Across the records, count every line that includes "than" and give the number by itself.

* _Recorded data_

::::::::::

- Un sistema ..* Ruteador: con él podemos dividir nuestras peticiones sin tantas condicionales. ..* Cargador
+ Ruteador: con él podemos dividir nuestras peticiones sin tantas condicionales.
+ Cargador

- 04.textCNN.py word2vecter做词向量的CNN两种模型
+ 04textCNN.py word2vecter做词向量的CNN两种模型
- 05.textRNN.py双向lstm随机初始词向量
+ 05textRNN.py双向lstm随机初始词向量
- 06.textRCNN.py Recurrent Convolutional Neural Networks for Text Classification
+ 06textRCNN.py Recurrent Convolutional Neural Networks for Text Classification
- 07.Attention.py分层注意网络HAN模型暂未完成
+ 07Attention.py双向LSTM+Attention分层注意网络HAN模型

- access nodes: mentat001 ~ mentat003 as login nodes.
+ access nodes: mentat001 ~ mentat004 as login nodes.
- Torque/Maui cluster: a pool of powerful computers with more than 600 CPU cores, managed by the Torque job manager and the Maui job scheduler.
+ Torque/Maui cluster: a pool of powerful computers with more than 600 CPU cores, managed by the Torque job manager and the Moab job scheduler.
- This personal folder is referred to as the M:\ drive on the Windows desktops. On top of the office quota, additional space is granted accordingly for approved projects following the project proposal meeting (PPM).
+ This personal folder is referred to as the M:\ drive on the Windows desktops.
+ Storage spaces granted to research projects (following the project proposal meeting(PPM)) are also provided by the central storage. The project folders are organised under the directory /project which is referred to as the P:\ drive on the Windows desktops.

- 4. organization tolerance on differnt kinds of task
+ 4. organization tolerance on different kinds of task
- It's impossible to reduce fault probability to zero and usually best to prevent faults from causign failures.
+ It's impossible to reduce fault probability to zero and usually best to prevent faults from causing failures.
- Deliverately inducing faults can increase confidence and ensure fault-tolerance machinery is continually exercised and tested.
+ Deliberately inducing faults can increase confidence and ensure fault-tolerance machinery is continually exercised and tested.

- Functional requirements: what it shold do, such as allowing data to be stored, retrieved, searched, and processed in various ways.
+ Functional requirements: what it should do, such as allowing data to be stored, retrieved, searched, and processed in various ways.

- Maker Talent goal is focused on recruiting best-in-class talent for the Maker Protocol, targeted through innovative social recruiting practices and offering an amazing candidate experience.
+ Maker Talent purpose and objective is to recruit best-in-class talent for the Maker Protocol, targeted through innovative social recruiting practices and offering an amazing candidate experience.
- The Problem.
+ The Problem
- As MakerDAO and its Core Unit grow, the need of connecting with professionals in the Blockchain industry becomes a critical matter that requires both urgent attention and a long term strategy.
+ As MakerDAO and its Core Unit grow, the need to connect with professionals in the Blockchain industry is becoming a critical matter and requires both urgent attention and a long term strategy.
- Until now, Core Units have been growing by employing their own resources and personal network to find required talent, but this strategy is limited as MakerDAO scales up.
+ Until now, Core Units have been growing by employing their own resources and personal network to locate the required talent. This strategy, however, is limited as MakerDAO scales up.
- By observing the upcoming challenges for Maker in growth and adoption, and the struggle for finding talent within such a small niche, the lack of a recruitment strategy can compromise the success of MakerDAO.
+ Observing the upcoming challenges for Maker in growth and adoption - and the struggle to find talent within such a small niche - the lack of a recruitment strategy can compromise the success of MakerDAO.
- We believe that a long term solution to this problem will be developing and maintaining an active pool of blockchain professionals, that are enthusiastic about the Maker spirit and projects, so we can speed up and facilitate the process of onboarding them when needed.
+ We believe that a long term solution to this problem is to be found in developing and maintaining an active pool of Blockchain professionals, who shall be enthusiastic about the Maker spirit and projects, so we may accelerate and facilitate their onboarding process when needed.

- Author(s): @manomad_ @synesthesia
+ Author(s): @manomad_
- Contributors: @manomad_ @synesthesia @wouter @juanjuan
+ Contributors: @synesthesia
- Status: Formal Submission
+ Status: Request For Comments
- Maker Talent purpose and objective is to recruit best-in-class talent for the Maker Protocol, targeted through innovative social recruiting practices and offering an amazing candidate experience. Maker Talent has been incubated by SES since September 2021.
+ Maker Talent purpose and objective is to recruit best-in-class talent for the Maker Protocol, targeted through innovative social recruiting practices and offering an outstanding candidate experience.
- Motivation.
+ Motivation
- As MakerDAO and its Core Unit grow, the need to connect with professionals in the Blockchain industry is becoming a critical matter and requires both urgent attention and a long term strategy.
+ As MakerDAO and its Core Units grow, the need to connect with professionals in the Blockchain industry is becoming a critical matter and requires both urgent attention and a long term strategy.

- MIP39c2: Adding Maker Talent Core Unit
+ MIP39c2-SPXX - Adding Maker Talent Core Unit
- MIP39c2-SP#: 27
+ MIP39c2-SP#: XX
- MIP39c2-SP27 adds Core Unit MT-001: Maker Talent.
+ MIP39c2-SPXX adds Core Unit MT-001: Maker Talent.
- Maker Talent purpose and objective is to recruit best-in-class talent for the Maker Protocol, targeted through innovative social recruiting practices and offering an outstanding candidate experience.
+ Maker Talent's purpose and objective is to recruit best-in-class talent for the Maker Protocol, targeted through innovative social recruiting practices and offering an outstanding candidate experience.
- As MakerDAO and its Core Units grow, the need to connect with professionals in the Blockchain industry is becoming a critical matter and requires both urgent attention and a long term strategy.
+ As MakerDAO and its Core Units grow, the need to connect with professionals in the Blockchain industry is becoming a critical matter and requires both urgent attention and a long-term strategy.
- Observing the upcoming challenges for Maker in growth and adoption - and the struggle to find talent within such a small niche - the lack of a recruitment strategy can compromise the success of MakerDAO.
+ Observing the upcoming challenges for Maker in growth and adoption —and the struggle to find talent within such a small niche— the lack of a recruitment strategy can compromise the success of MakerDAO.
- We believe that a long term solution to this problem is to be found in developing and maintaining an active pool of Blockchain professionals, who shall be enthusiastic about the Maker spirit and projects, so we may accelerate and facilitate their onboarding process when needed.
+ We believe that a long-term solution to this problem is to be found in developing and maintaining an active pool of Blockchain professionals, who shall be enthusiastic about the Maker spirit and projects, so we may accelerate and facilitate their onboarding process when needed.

::::::::::

* _Output_
2